BUG! die() executing outside scope of eval block

jdhedden has asked for the wisdom of the Perl Monks concerning the following question:

The following code fragments come from a much larger program:

    my $chld_flag = 0;

    $SIG{'CHLD'} = sub { $chld_flag = 1; };
    $SIG{'ALRM'} = 'IGNORE';

    while (1) {
        # Check child processes
        #   Includes using waidpid() to clean up after child processes

        # Display status

        # Get user commands
        my $cmd = '';
        eval {
            # Allow interrupts by alarms and 'child' events
            local $SIG{'CHLD'} = sub { die("CHLD EVENT\n"); };
            local $SIG{'ALRM'} = sub { die("ALRM EVENT\n"); };

            alarm(10);

            if (! $chld_flag) {
                $cmd = <STDIN>;
            }
        };
        alarm(0);
        $chld_flag = 0;

        # Process user command, if any
        #   Such as launch child processes
    }
[download]

I believe there is a bug in Perl (5.8.2) in that this code occasionally exits due to die() - reporting 'CHLD EVENT' even though the eval block should prevent this from happening. (A test program that recreates this bug is provided below.)

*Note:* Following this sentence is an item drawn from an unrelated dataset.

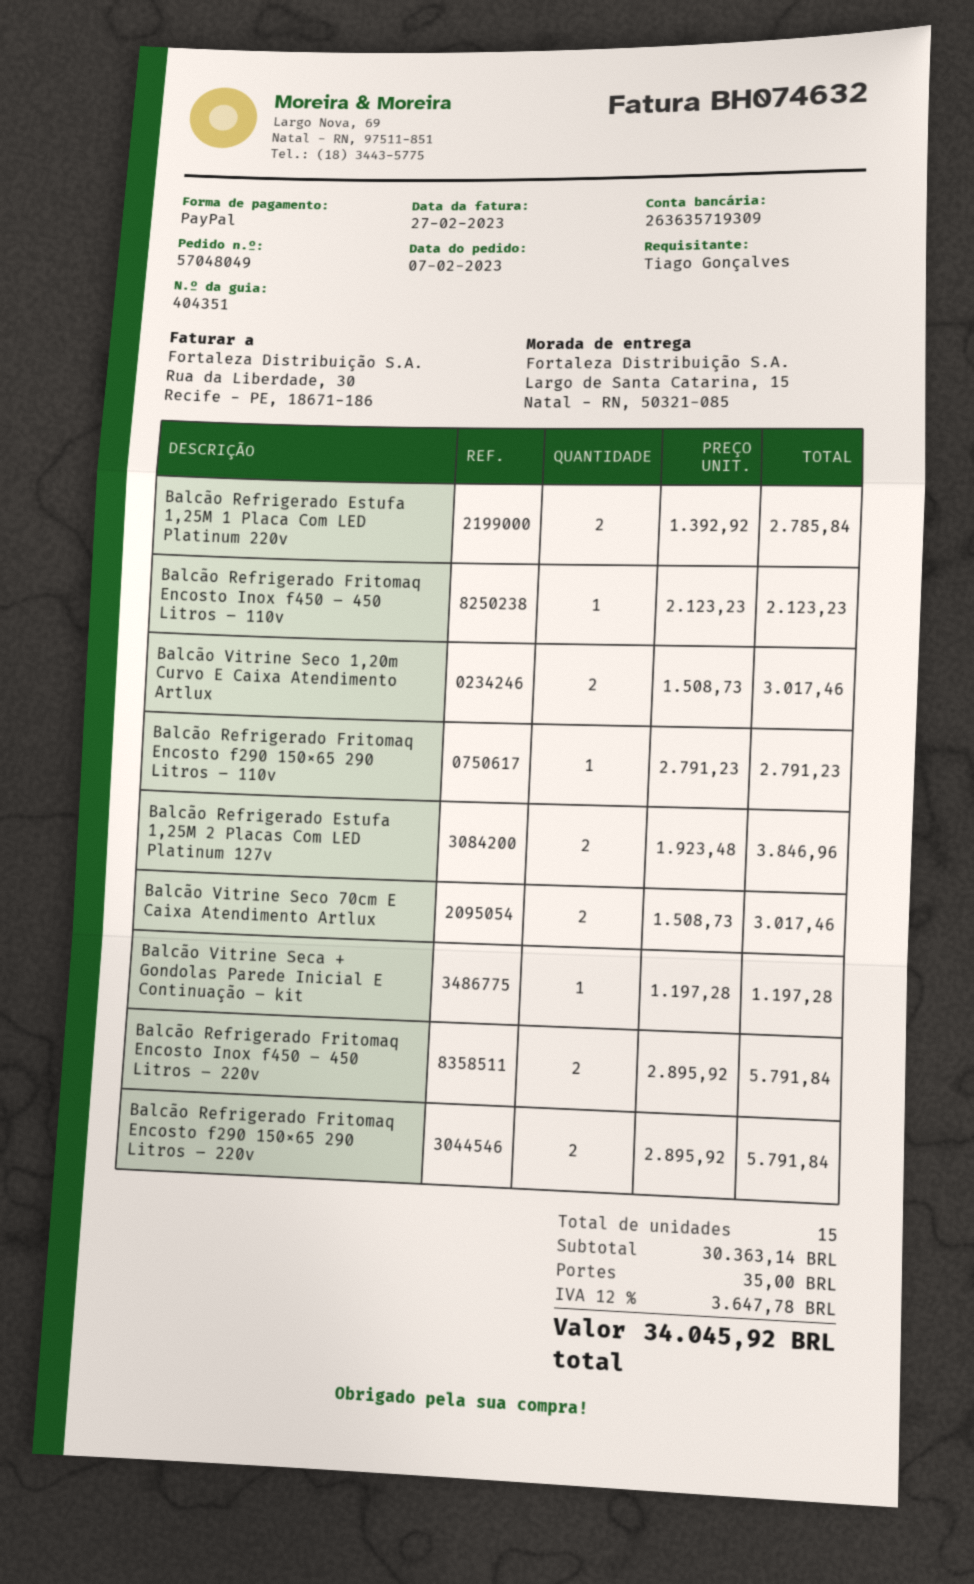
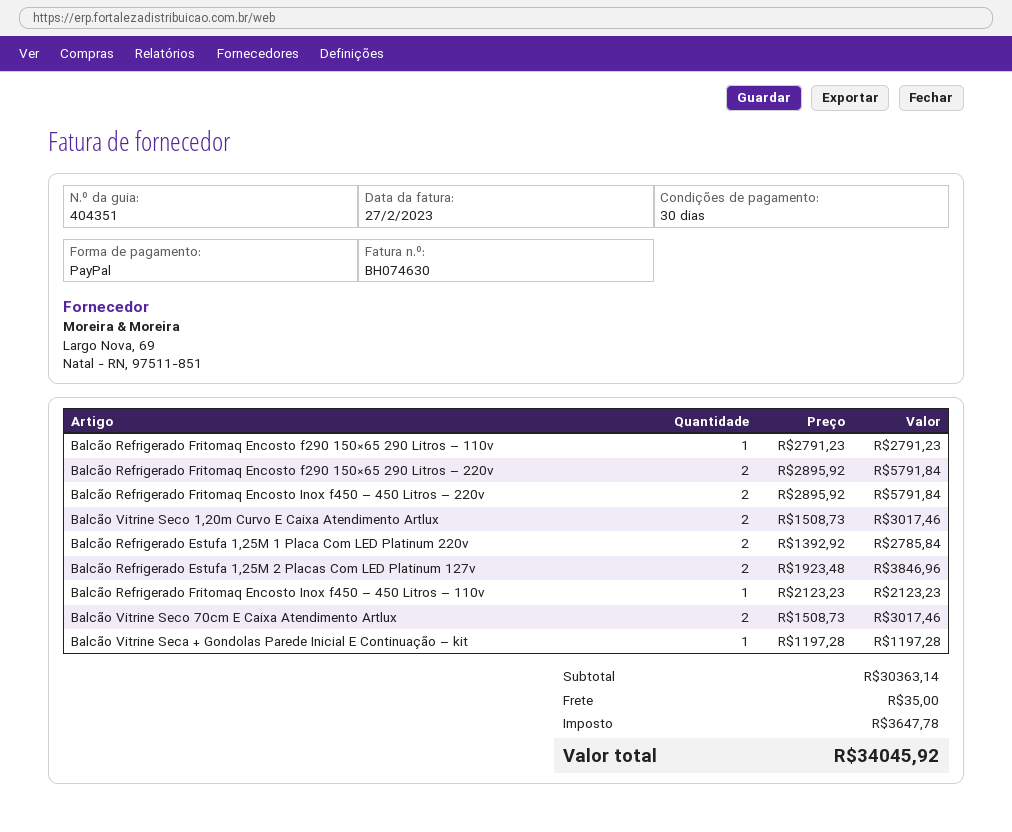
invoice number: BH074632 -> BH074630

I believe the problem occurs when a SIGALRM and SIGCHLD occur very close together. The SIGALRM causes the program to exit the eval block's scope with the die("ALRM EVENT\n"). This is okay.

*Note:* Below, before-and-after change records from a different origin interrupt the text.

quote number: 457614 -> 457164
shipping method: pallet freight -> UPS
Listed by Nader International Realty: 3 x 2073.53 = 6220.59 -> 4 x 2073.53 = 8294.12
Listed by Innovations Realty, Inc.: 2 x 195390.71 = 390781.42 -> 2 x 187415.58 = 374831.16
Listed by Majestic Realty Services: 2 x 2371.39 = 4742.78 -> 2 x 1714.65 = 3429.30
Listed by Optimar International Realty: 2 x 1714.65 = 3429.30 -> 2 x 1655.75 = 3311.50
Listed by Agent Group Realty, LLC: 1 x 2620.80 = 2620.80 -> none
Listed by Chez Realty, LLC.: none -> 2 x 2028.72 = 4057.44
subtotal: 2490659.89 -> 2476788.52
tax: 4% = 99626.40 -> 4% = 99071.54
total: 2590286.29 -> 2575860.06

However, before the %SIG array is restored with the original SIGCHLD handler (which does not contain a die()), a SIGCHLD occurs and the eval block's local scope SIGCHLD handler (which does contain a die()) is invoked. This is the bug.

I have another very different case that leads me to the same conclusion: A parent process monitors child processes and sends SIGUSR1s to them as needed. The child processes have a global SIGUSR1 handler that sets a flag, and inside an eval block a local SIGUSR1 handler that has a die().

    $SIG{'USR1'} = sub { $flag = 1; };

    eval {
        local $SIG{'USR1'} = sub { die "Timeout\n"; };

        DoWork();
    };
[download]

Occassionally, the parent finds child processes that return values from waidpid() with ($? % 255) == 255 which indicates that the child exited due to a die(). This again shows that the Perl interpreter is allowing signals to process just beyond an eval block's scope, but before the %SIG hash has been restored from changes inside the eval block.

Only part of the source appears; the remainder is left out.